_Material shown_
• • • •
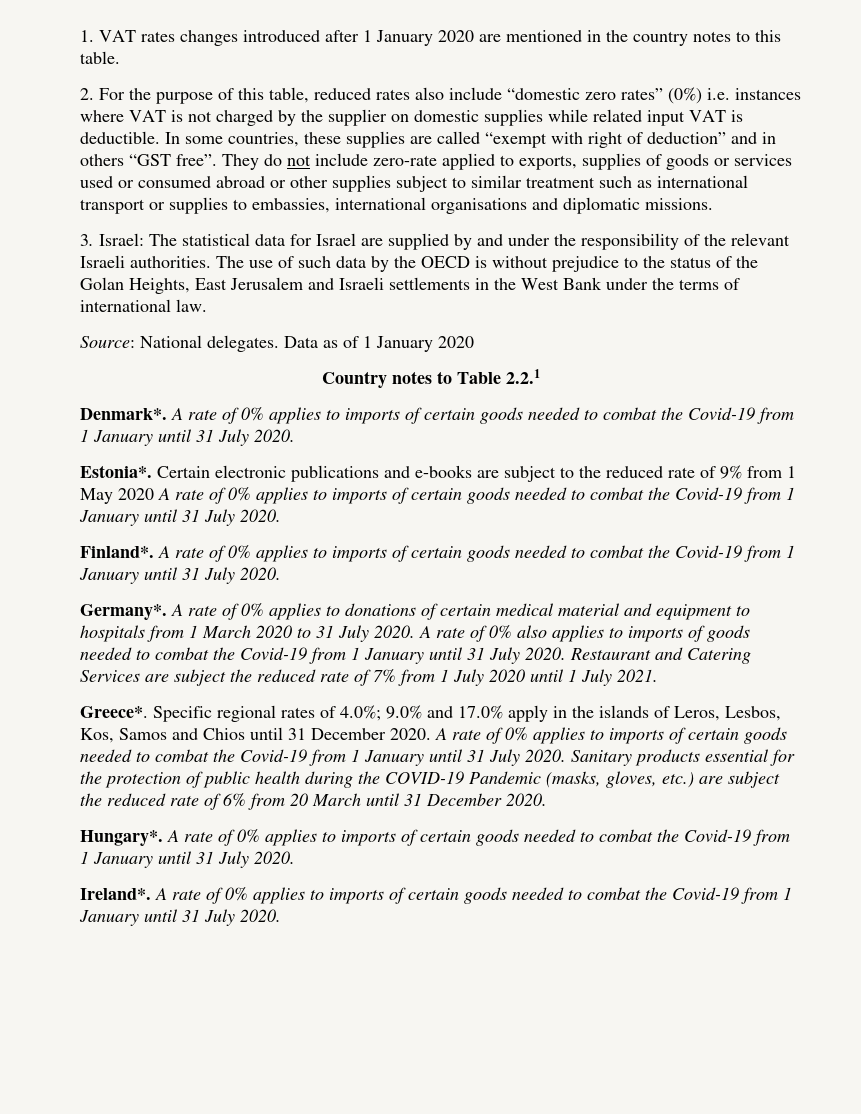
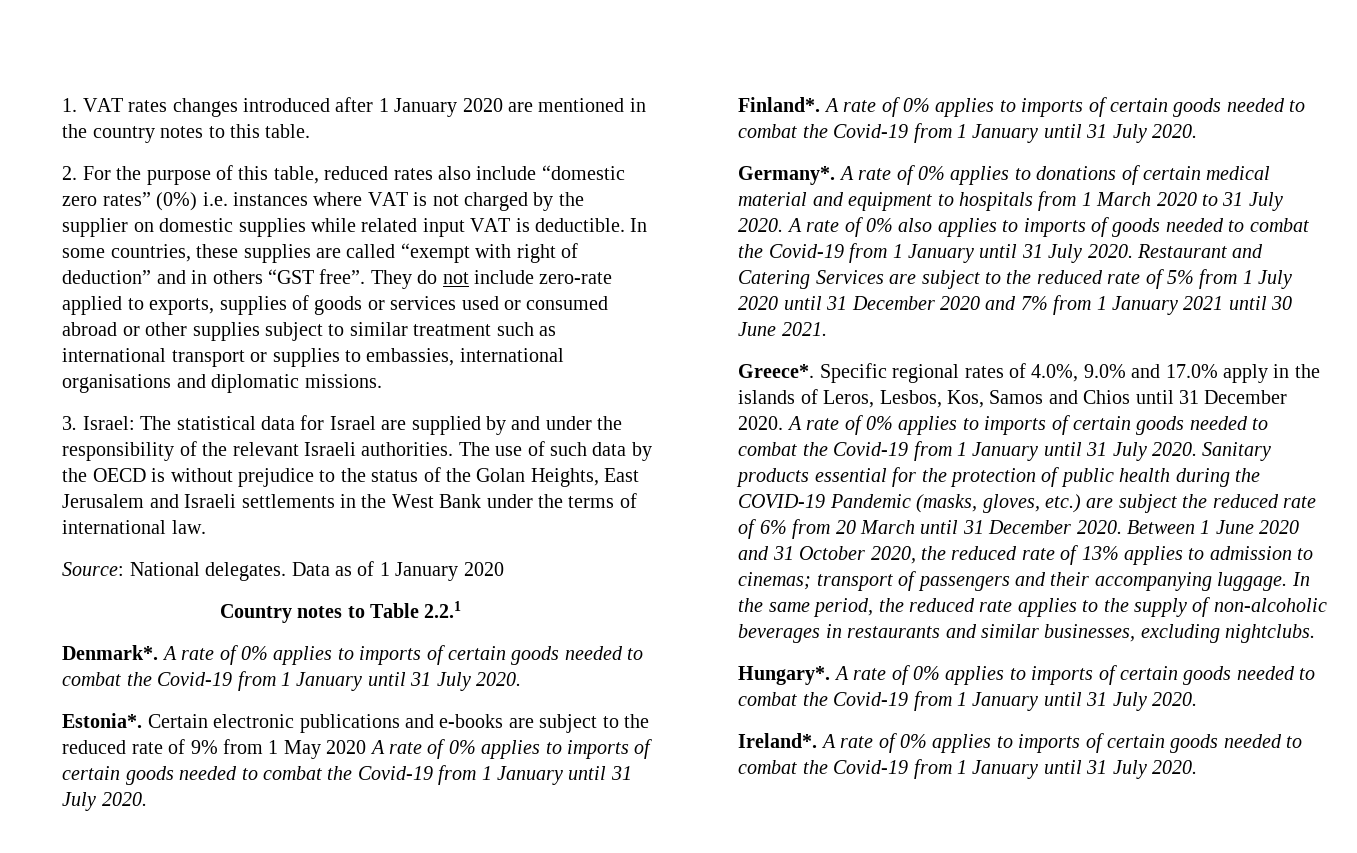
- Restaurant and Catering Services are subject the reduced rate of 7% from 1 July 2020 until 1 July 2021.
+ Restaurant and Catering Services are subject to the reduced rate of 5% from 1 July 2020 until 31 December 2020 and 7% from 1 January 2021 until 30 June 2021.
- Specific regional rates of 4.0%; 9.0% and 17.0% apply in the islands of Leros, Lesbos, Kos, Samos and Chios until 31 December 2020.
+ Specific regional rates of 4.0%, 9.0% and 17.0% apply in the islands of Leros, Lesbos, Kos, Samos and Chios until 31 December 2020.
+ Between 1 June 2020 and 31 October 2020, the reduced rate of 13% applies to admission to cinemas; transport of passengers and their accompanying luggage. In the same period, the reduced rate applies to the supply of non-alcoholic beverages in restaurants and similar businesses, excluding nightclubs.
• • • •
_Goal of the exercise_
Set down the lines of the records above exactly, apart from the pictures.

_Answer section_
- Restaurant and Catering Services are subject the reduced rate of 7% from 1 July 2020 until 1 July 2021.
+ Restaurant and Catering Services are subject to the reduced rate of 5% from 1 July 2020 until 31 December 2020 and 7% from 1 January 2021 until 30 June 2021.
- Specific regional rates of 4.0%; 9.0% and 17.0% apply in the islands of Leros, Lesbos, Kos, Samos and Chios until 31 December 2020.
+ Specific regional rates of 4.0%, 9.0% and 17.0% apply in the islands of Leros, Lesbos, Kos, Samos and Chios until 31 December 2020.
+ Between 1 June 2020 and 31 October 2020, the reduced rate of 13% applies to admission to cinemas; transport of passengers and their accompanying luggage. In the same period, the reduced rate applies to the supply of non-alcoholic beverages in restaurants and similar businesses, excluding nightclubs.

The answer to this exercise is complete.